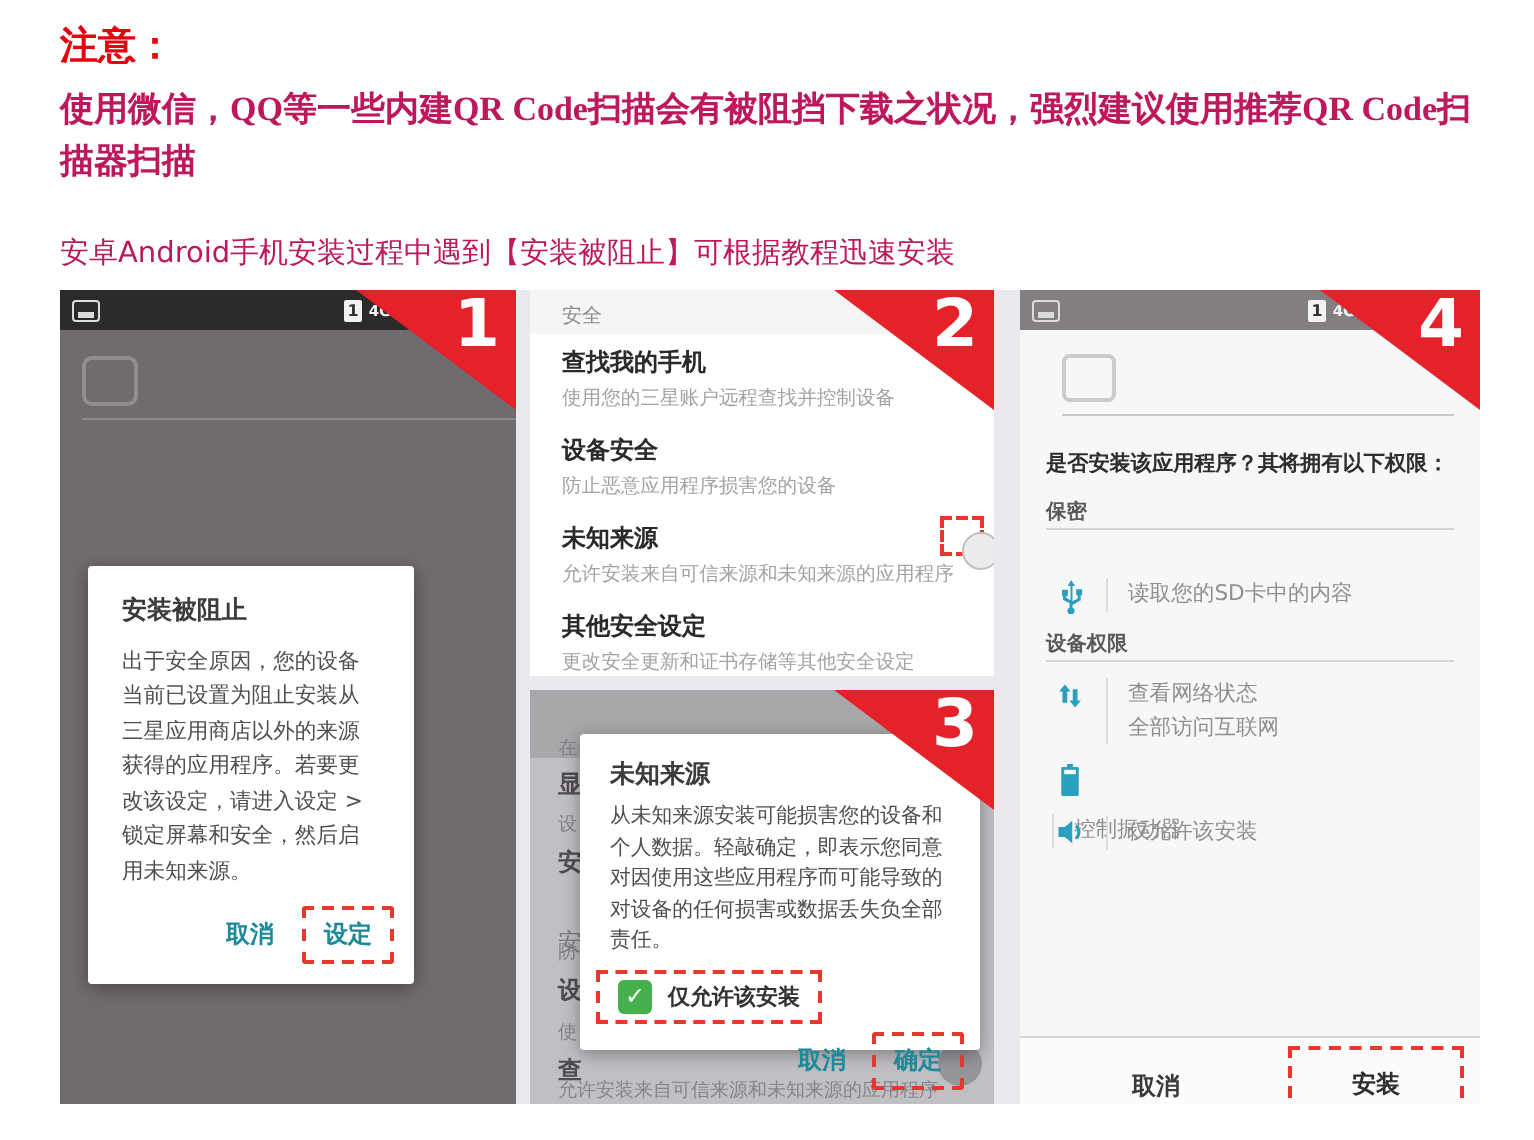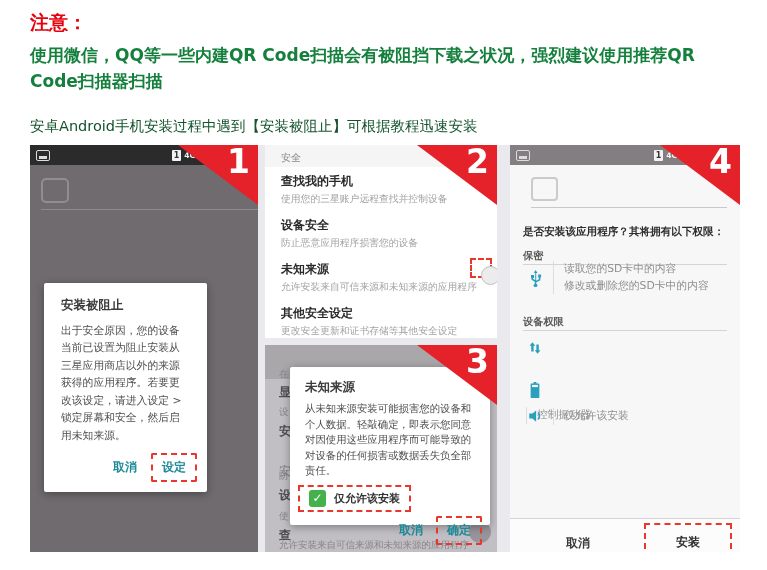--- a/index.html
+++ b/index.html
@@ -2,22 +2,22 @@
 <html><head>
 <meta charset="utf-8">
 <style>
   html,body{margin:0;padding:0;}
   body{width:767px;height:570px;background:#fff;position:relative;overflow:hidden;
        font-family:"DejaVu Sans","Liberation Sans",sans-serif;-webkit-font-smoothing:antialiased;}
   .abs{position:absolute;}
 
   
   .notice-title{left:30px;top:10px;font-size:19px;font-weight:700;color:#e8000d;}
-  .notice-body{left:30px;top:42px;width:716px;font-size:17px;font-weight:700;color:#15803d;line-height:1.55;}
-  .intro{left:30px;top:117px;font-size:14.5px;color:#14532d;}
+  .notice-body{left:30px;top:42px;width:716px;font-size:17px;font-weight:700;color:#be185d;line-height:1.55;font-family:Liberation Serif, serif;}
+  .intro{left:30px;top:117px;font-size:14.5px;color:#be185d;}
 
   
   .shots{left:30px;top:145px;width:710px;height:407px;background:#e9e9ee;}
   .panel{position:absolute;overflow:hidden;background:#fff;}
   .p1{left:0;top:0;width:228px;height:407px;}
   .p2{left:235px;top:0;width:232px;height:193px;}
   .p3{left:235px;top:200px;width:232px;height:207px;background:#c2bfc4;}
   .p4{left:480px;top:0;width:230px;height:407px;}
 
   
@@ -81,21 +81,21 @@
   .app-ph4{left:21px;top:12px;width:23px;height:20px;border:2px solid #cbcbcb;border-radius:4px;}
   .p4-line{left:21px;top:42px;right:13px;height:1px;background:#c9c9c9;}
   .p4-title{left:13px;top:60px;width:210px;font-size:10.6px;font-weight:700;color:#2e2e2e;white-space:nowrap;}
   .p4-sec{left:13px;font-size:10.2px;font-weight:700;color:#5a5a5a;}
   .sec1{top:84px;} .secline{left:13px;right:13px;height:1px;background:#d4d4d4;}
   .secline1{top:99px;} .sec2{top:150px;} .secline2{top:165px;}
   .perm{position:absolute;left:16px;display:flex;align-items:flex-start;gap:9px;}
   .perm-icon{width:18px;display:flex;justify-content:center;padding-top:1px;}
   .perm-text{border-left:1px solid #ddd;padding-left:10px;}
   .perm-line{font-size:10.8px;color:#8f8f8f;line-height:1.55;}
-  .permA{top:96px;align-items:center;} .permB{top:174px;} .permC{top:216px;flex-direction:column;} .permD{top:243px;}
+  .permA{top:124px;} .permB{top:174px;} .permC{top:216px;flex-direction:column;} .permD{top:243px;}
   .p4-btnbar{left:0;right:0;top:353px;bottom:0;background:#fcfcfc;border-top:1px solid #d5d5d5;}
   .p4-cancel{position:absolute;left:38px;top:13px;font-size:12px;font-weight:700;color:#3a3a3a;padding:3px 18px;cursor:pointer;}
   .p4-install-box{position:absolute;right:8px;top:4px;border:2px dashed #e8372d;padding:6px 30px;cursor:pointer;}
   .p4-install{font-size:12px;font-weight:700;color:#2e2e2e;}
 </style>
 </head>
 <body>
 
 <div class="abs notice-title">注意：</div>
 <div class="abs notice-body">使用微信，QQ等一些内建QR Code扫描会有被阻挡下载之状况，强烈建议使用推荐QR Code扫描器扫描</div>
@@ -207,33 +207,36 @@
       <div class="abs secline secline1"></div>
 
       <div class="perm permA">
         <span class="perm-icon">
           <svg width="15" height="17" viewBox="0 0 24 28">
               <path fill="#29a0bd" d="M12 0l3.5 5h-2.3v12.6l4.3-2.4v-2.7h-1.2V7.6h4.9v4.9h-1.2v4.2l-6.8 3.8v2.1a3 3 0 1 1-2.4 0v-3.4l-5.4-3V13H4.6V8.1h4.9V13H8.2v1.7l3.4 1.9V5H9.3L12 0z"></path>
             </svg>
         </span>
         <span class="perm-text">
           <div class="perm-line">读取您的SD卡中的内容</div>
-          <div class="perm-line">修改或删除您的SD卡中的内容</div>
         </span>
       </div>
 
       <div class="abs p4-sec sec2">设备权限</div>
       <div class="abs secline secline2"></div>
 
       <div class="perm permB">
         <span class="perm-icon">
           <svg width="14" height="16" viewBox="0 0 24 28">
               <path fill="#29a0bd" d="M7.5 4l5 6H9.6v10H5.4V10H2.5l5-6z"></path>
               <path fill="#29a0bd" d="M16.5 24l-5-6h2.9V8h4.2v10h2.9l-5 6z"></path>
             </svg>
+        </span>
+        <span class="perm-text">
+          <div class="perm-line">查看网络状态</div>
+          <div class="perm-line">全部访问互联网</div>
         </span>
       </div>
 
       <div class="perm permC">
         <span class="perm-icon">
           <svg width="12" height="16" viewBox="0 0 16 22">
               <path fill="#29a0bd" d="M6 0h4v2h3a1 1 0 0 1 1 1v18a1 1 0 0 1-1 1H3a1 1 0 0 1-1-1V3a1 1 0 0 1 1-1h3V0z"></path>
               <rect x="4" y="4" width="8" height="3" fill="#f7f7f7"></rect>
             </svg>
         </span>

# [Work to be completed]
Which of the lines in the material carry the string "permA"? Pull them out.

# [Exercise response]
-  .permA{top:96px;align-items:center;} .permB{top:174px;} .permC{top:216px;flex-direction:column;} .permD{top:243px;}
+  .permA{top:124px;} .permB{top:174px;} .permC{top:216px;flex-direction:column;} .permD{top:243px;}
       <div class="perm permA">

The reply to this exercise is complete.